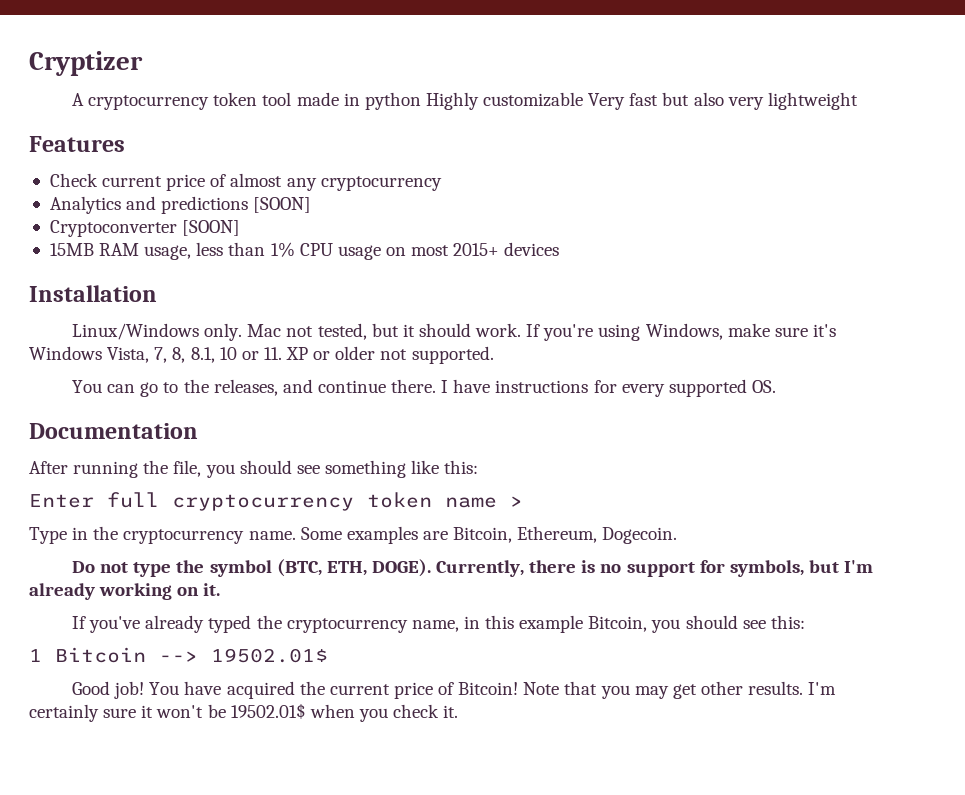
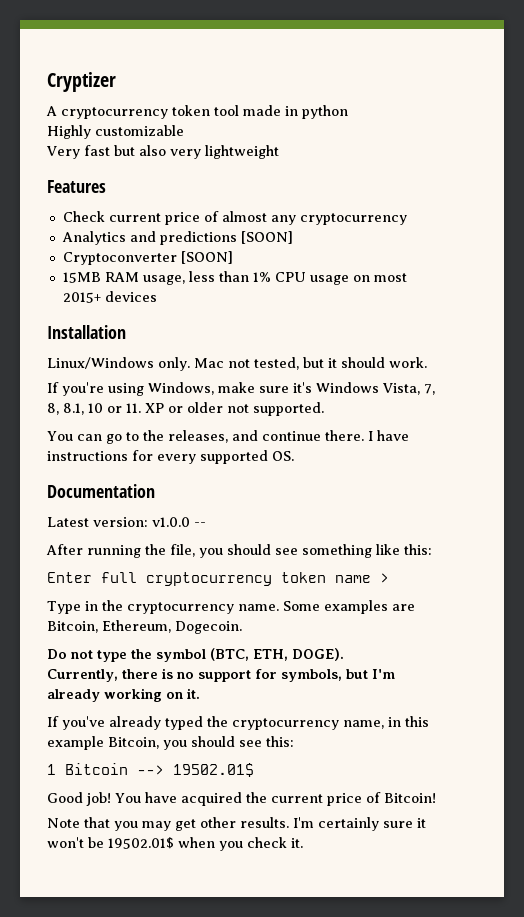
(421, 101) none -> (348, 112) //
(584, 99) none -> (184, 130) //
(522, 330) none -> (427, 362) //
(198, 431) none -> [47,517,206,527] // Latest version: v1.0.0 --
(431, 568) none -> (344, 654) //
(519, 688) none -> (436, 798) //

▶ [What to do] None of the pictures should appear, though every line of the data above must be reproduced exactly.

▶ [Written answer]
(421, 101) none -> (348, 112) //
(584, 99) none -> (184, 130) //
(522, 330) none -> (427, 362) //
(198, 431) none -> [47,517,206,527] // Latest version: v1.0.0 --
(431, 568) none -> (344, 654) //
(519, 688) none -> (436, 798) //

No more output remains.